[Problem to solve] Keyword search on "Python": report each line of the records that contains it.

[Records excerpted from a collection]
================

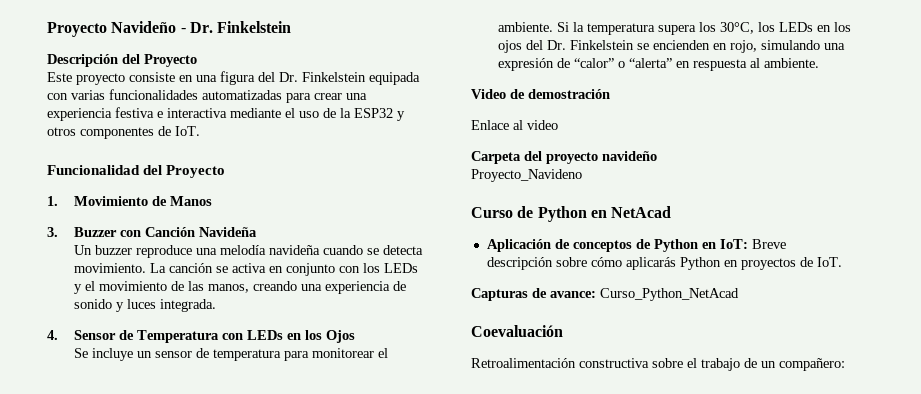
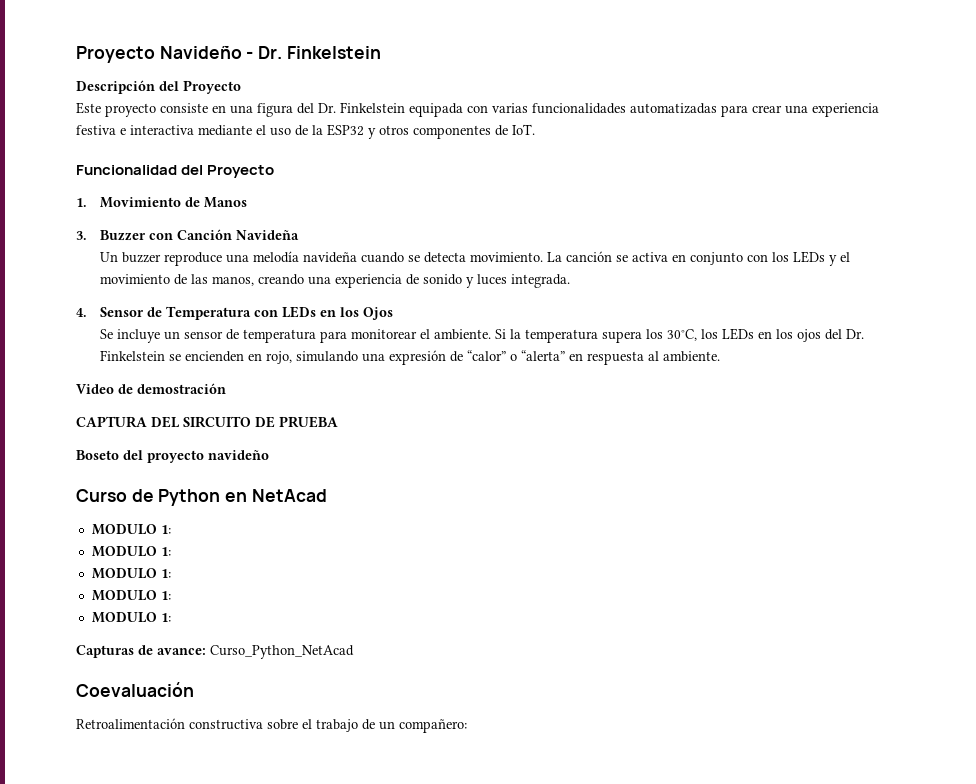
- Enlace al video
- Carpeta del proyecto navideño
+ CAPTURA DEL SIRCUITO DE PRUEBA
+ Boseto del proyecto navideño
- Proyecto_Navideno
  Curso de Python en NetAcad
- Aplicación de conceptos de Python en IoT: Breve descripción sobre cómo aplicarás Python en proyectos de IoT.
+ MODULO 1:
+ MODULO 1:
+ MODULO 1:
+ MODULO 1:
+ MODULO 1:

================

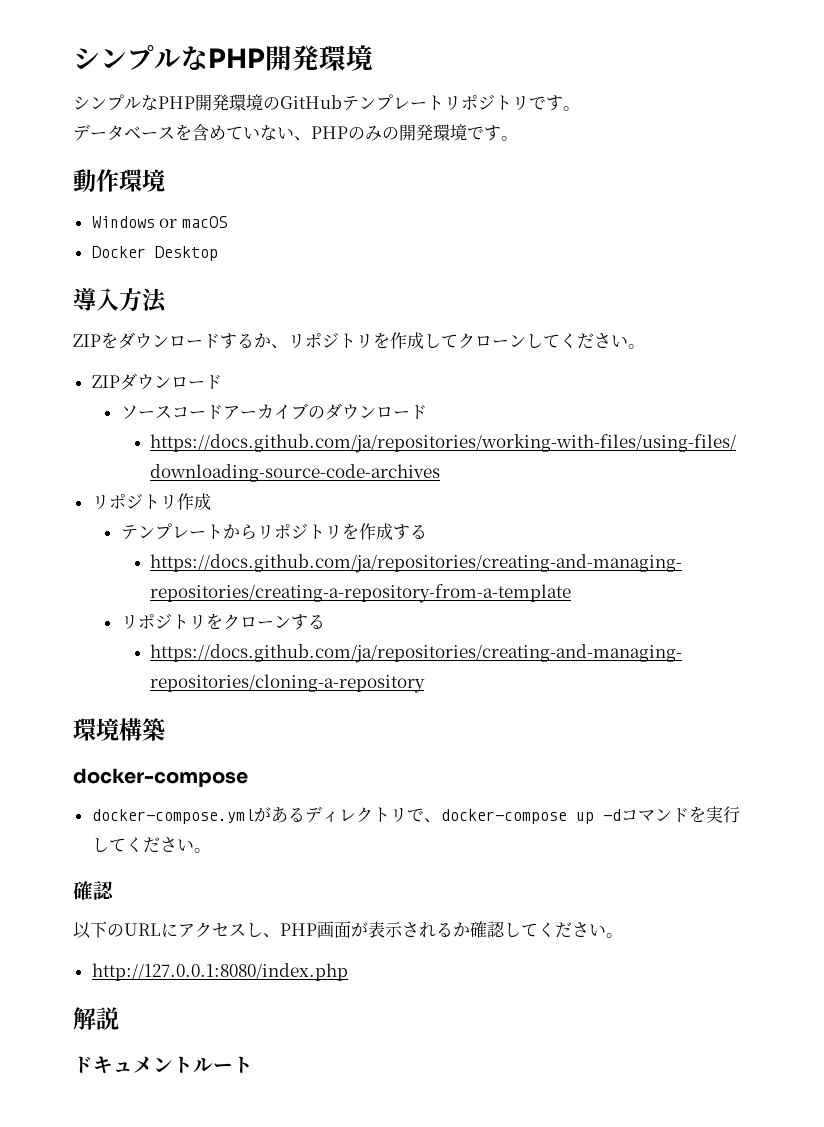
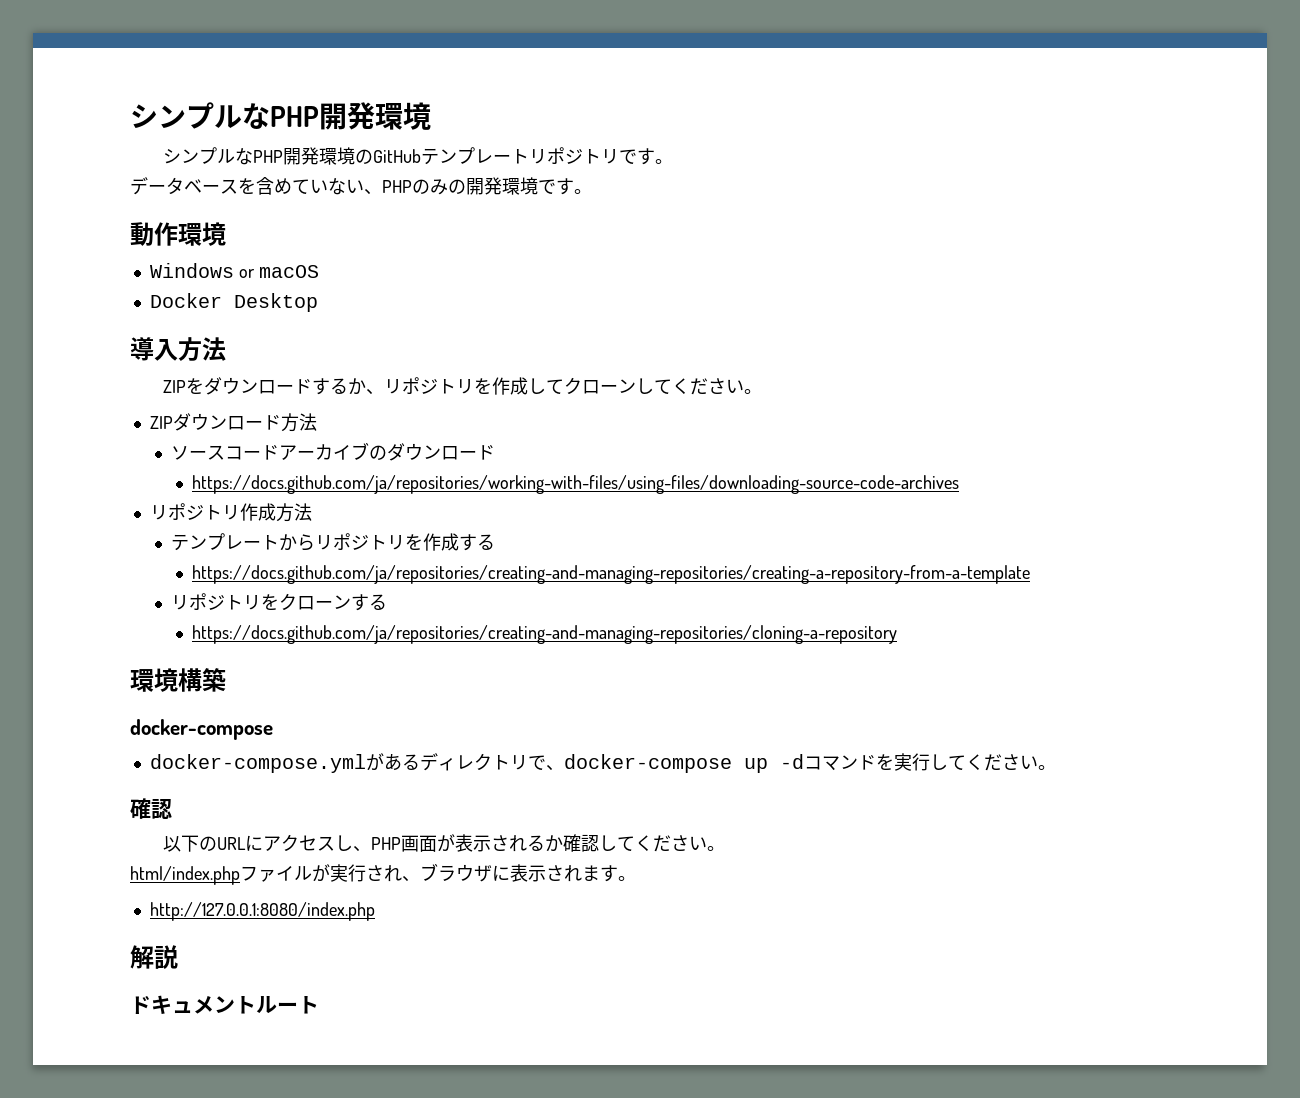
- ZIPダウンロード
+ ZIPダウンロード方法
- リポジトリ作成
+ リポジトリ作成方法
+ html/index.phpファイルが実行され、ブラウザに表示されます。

================

[Output below]
  Curso de Python en NetAcad
- Aplicación de conceptos de Python en IoT: Breve descripción sobre cómo aplicarás Python en proyectos de IoT.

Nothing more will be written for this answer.